Objective: Several studies of nonpsychiatrist physicians suggest that there are deficits in the knowledge and application of the diagnostic criteria for major depressive disorder (MDD). This research raises questions about the clinical utility of the MDD criteria. The goal of the present study was to determine psychiatrists' reported use of the DSM-IV criteria for MDD to diagnose depression and to compare their use to the use by nonpsychiatrist physicians.
Method: The subjects were 291 psychiatrists and 40 nonpsychiatrist physicians who attended a continuing medical education conference in 2006 or 2007 on the treatment and management of depression. Prior to a lecture, the subjects completed a questionnaire that included a question regarding how frequently the DSM-IV diagnostic criteria for MDD are used when diagnosing depression.

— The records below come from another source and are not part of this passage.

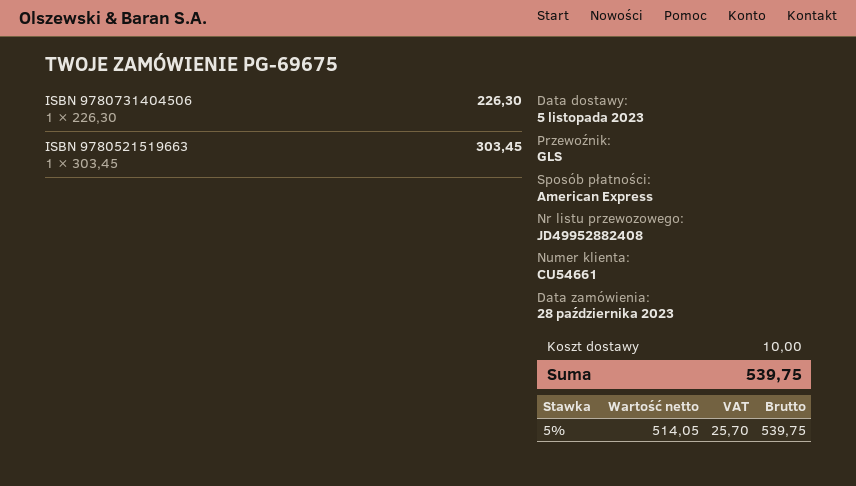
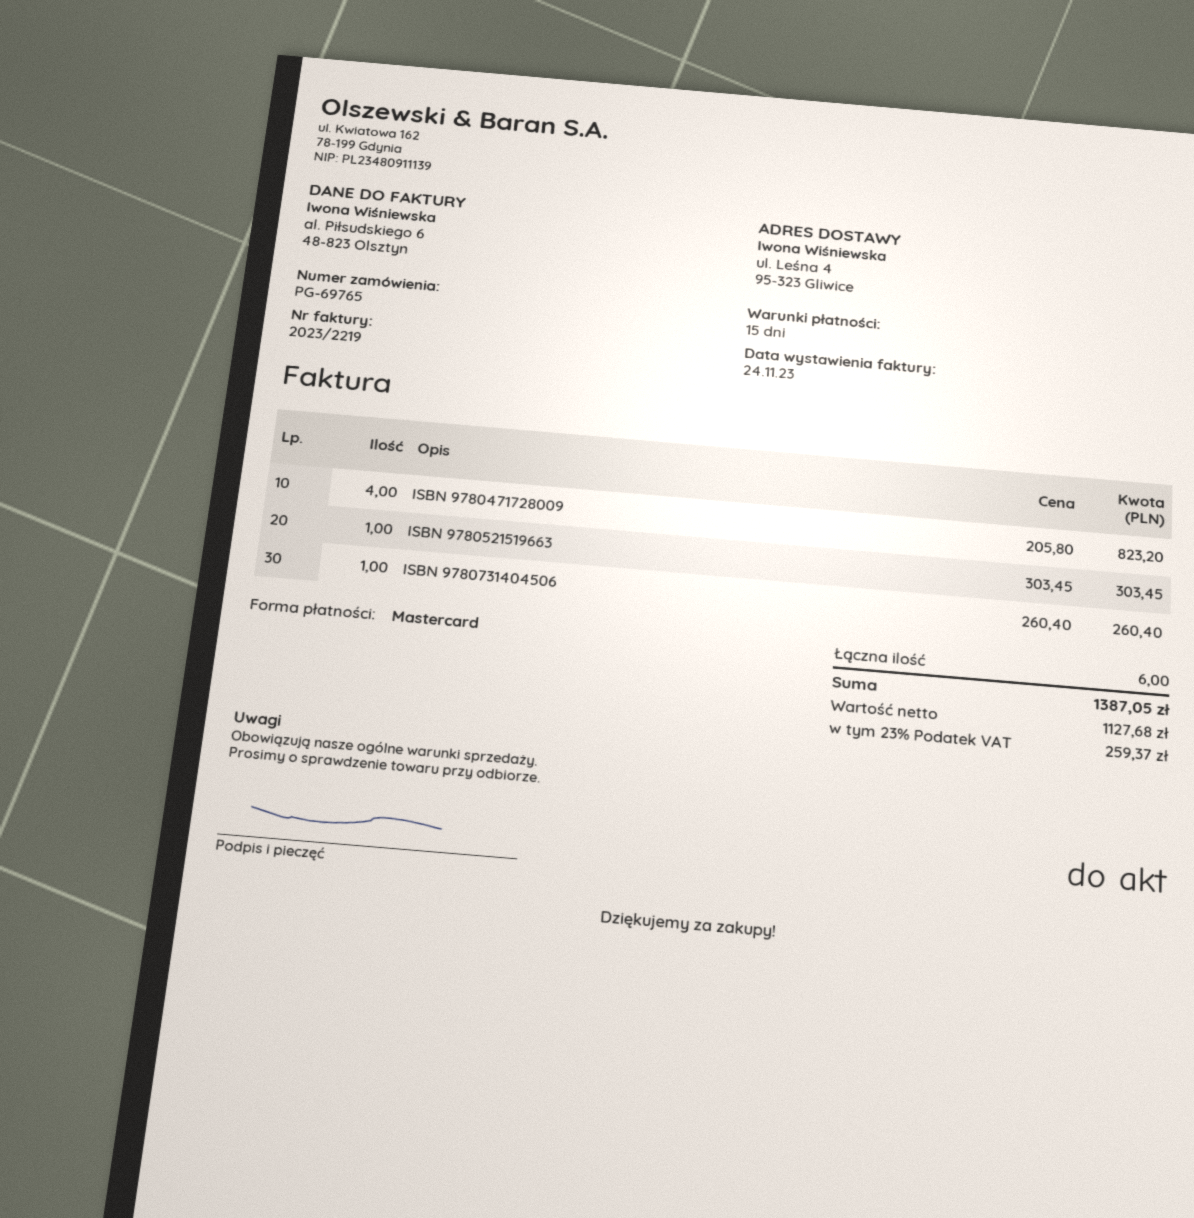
order number: PG-69675 -> PG-69765
payment method: American Express -> Mastercard
ISBN 9780731404506: 1 x 226.30 = 226.30 -> 1 x 260.40 = 260.40
ISBN 9780471728009: none -> 4 x 205.80 = 823.20
shipping: 10.00 -> none
net: 514.05 -> 1127.68
tax: 5% = 25.70 -> 23% = 259.37
total: 539.75 -> 1387.05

Results: Nearly one-quarter of the psychiatrists indicated that they usually did not use the DSM-IV MDD criteria when diagnosing depression, and nearly half of the nonpsychiatrist physicians indicated that they rarely used the DSM-IV MDD criteria to diagnose depression.
Conclusions: A substantial minority of psychiatrists and the majority of nonpsychiatrist physicians reported that they often do not use the DSM-IV MDD criteria when diagnosing depression. These findings raise questions about the clinical utility of the MDD criteria. These results, along with other studies demonstrating problems with recalling the MDD criteria, suggest that clinical utility should be considered in discussions of revising these criteria for DSM-V.